Web page edit records:
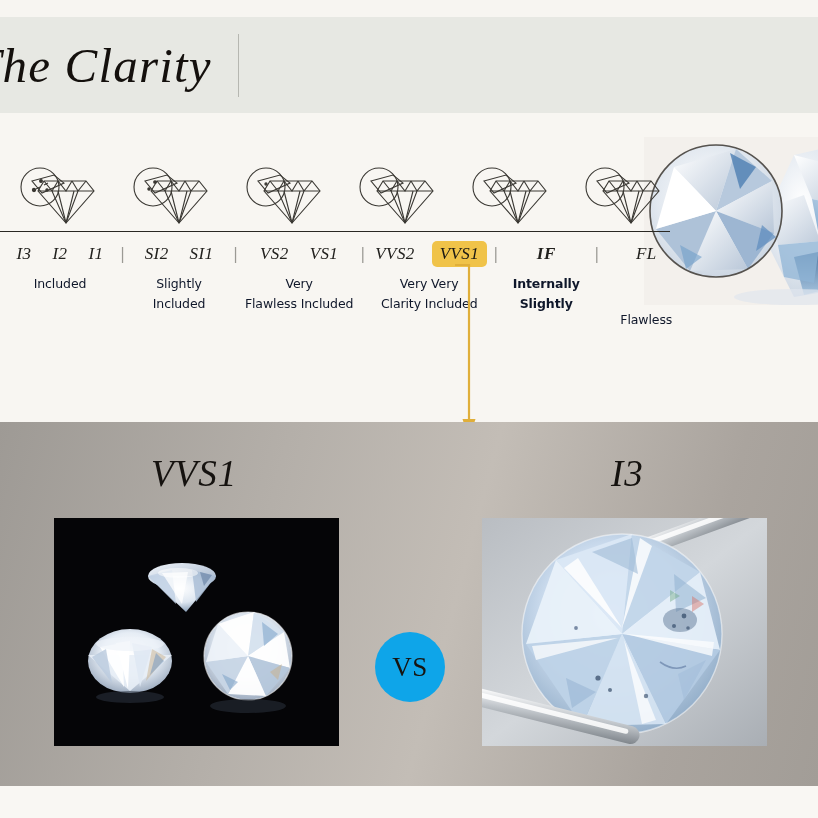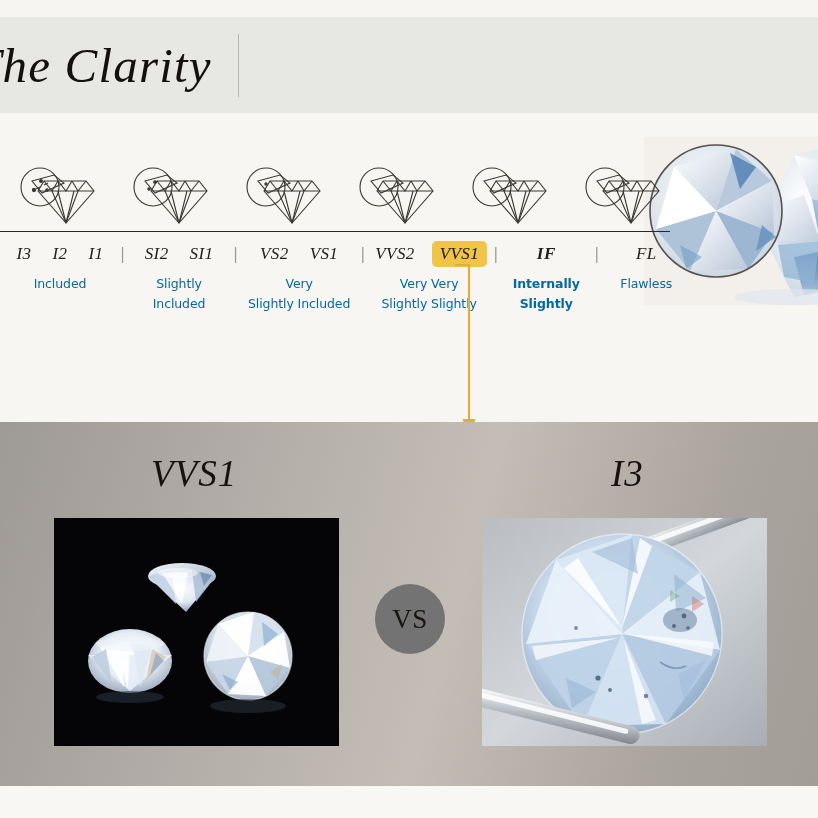"FL" div.grade-group { gap: none -> 36px }
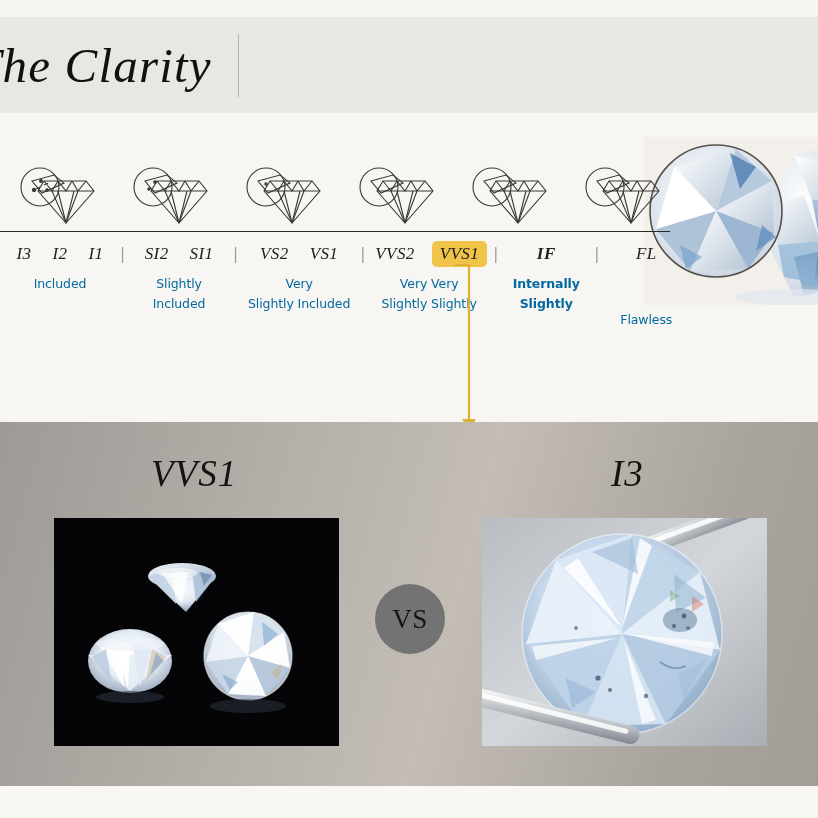"Included" .grade-name { color: #0369a1 -> #0f172a }
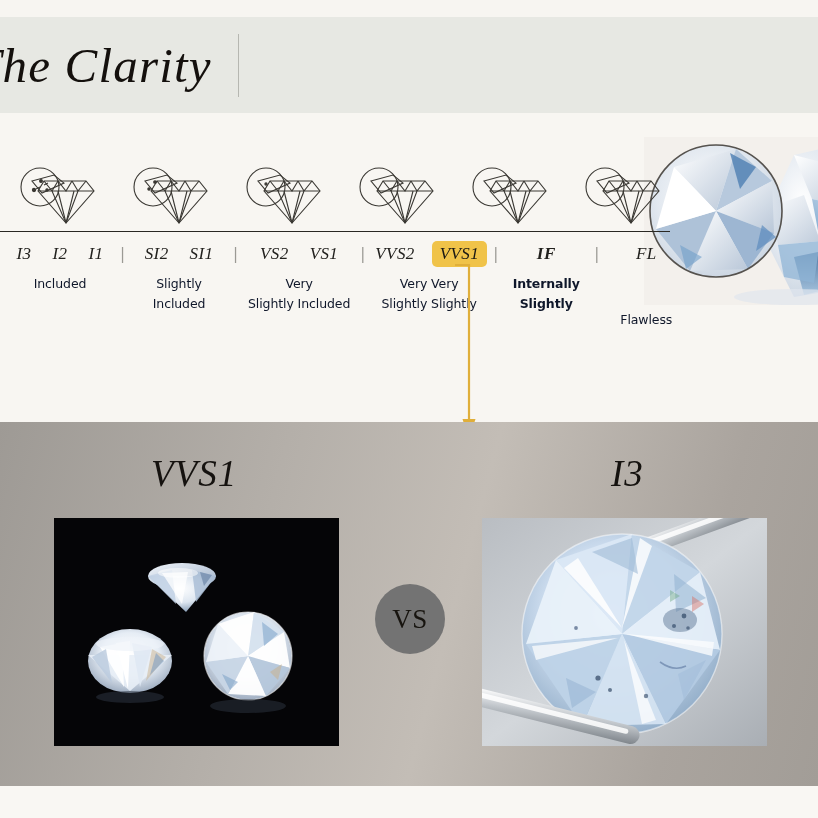"Very" div.grade-name { text: Slightly -> Flawless }
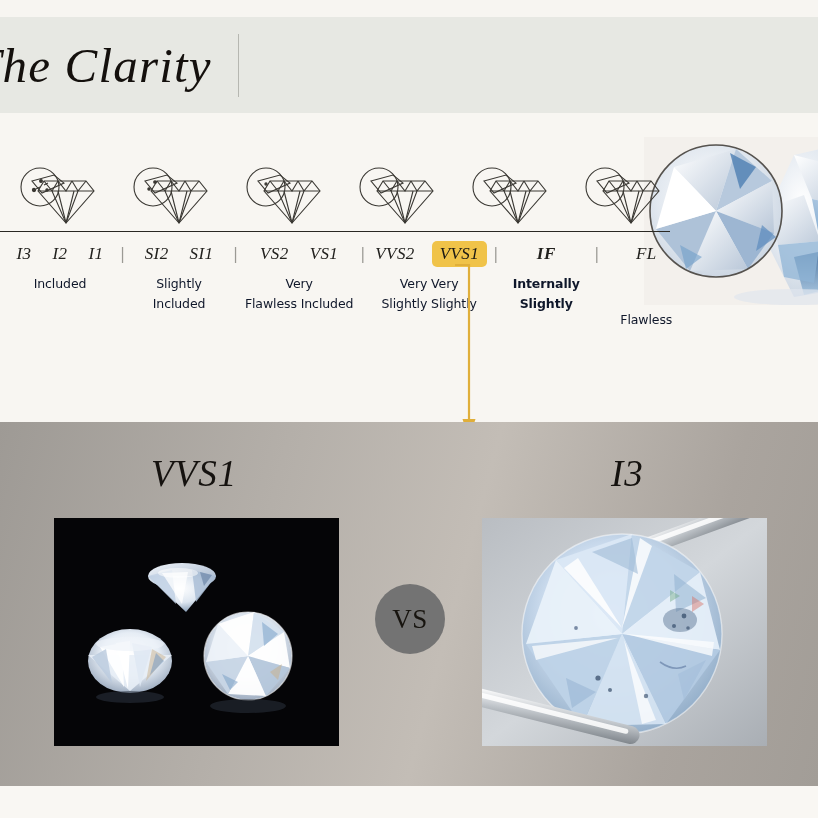"Very Very" div.grade-name { text: Slightly Slightly -> Clarity Included }
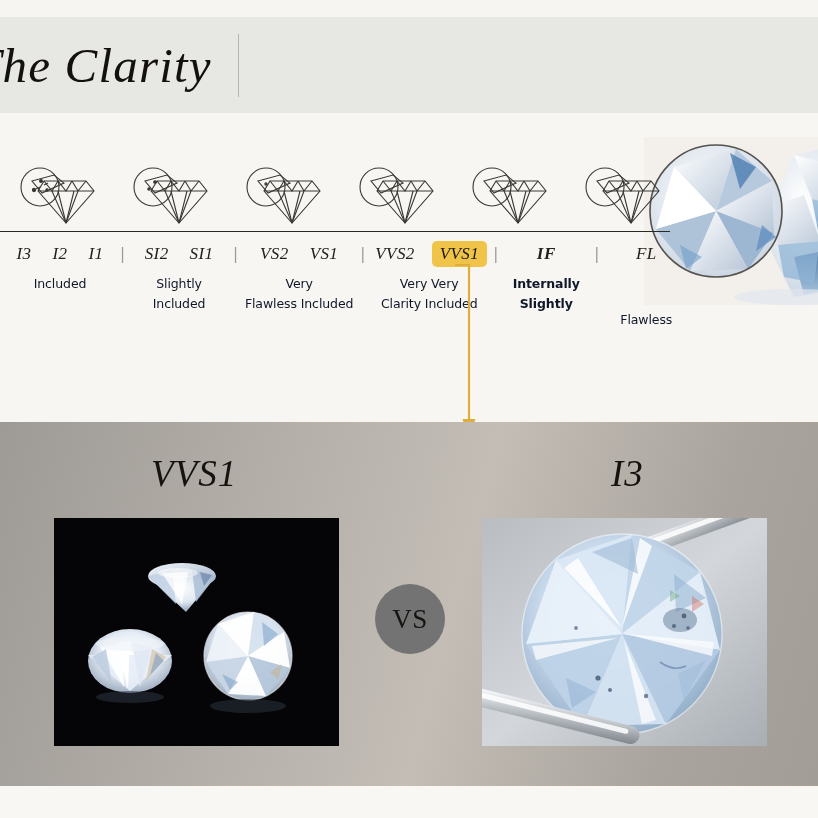"VS" .vs-badge { background: #737373 -> #0ea5e9; top: 584px -> 632px }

* About this exercise: Copy exactly the lines from the one containing "color: #0369a1 ->" through the final line of the records above, both included, and leave out any pictures.

* Response area:
"Included" .grade-name { color: #0369a1 -> #0f172a }
"Very" div.grade-name { text: Slightly -> Flawless }
"Very Very" div.grade-name { text: Slightly Slightly -> Clarity Included }
"VS" .vs-badge { background: #737373 -> #0ea5e9; top: 584px -> 632px }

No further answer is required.